I have one docker file for amd and another for arm. Let’s call them my-priv-registry/amd and my-priv-registry/arm. I have a CI running which compiles the images when a modification is done. The amd.dockerfile and the arm.dockerfile are the same

FROM ubuntu:20.04

WORKDIR /install

ARG DEBIAN_FRONTEND=noninteractive

RUN apt-get update && apt-get install -y --no-install-recommends \
    python3 python3-pip python3-dev \
    git wget build-essential \
    curl zip unzip tar \
    vim automake libssl-dev \
    && rm -rf /var/lib/apt/lists/*

RUN python3 -m pip install -U pip

RUN apt-get update && apt-get install -y --no-install-recommends cmake \
    && rm -rf /var/lib/apt/lists/*

COPY --chown=1000:1000 boost.sh .
RUN ./boost.sh

... I stop here as the CI stops here too

I already have my images in my docker registry and I can connect to the host of gitlab-runner and actually pull. I also can list the tags I have locally in the host.

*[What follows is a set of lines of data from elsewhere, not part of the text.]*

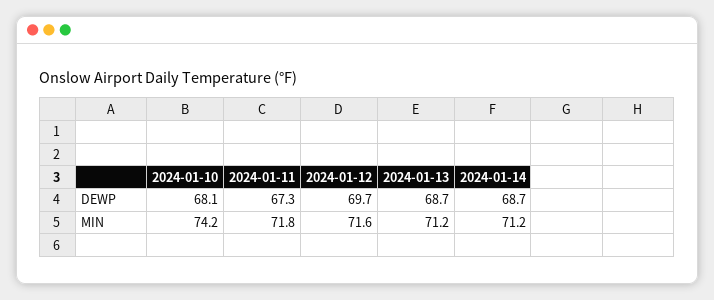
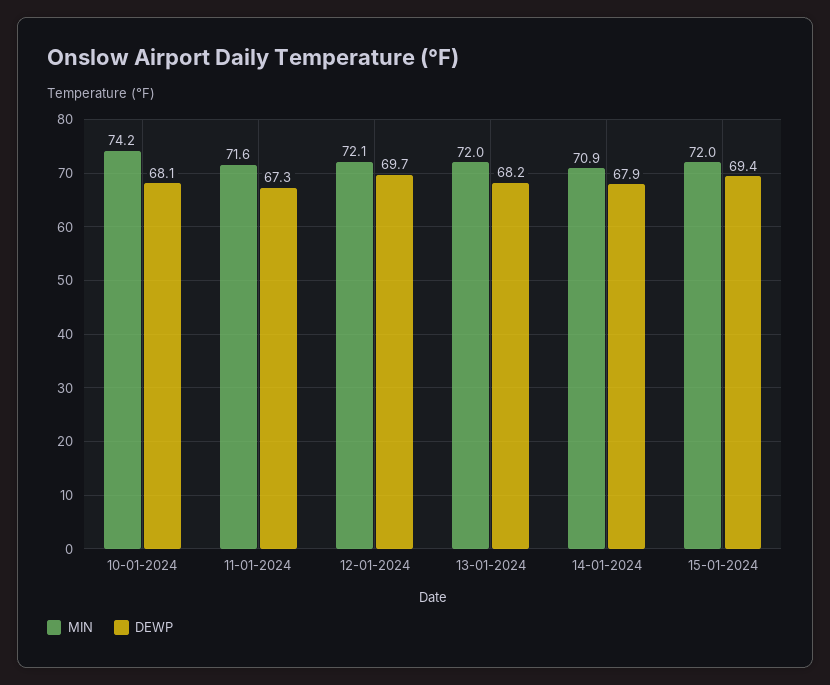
DEWP, 2024-01-13: 68.7 -> 68.2
DEWP, 2024-01-14: 68.7 -> 67.9
MIN, 2024-01-11: 71.8 -> 71.6
MIN, 2024-01-12: 71.6 -> 72.1
MIN, 2024-01-13: 71.2 -> 72
MIN, 2024-01-14: 71.2 -> 70.9
MIN, 15-01-2024: none -> 72
DEWP, 15-01-2024: none -> 69.4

The configuration of my runner is

concurrent = 8
check_interval = 0

[session_server]
  session_timeout = 1800
[[runners]]
  name = "my_executor"
  url = "https://my.server.io"
  token = "WontShowIt"
  executor = "shell"
  environment = [
    "GIT_STRATEGY=clone",
  ]
  shell = "bash"
  cache_dir = "/cache"
  [runners.custom_build_dir]
  [runners.cache]
    [runners.cache.s3]
    [runners.cache.gcs]
    [runners.cache.azure]

In my CI I’m compiling the image like this

DOCKER_BUILDKIT=1 docker buildx build \
  --platform linux/arm64 \
  -t my-priv-registry/arm:test \
  -f arm.dockerfile \
  --cache-to=type=inline \
  --cache-from=type=registry,ref=my-priv-registry/arm:latest \
  install_scripts

However, I am getting the following error

#12 [internal] load build context
#12 DONE 0.0s
#4 importing cache manifest from my-priv-registry/arm:latest
#4 ERROR: pull access denied, repository does not exist or may require authorization: server message: insufficient_scope: authorization failed
#12 [internal] load build context
#12 transferring context: 7.58kB done
#12 DONE 0.0s

and then it just get stuck.

Any idea of why is it failing?
Some more info:

  • the amd image actually works.
  • I suppose it means it is not a login problem
  • I can connect to the host of gitlab-runner and pull the image and it works
  • If I connect to the host and run the build by myself it also hangs so it doesn’t seem to be a problem of gitlab-runner.
  • I’m running all the build jobs in parallel (thre build jobs using buildx), could it be a problem?

I also tried importing the cache as:

--cache-from=type=local,src=/var/lib/docker/buildkit

but it still gets stuck.

Also tried with a different builder

docker buildx create --name DockerImageBuilder --use

and using cache locally

    --cache-from type=local,src=/tmp/docker-cache \
    --cache-to   type=local,dest=/tmp/docker-cache,mode=max \

Still hanging…

I restarted the host PC and… it worked for a few pipelines but now it is hanging again.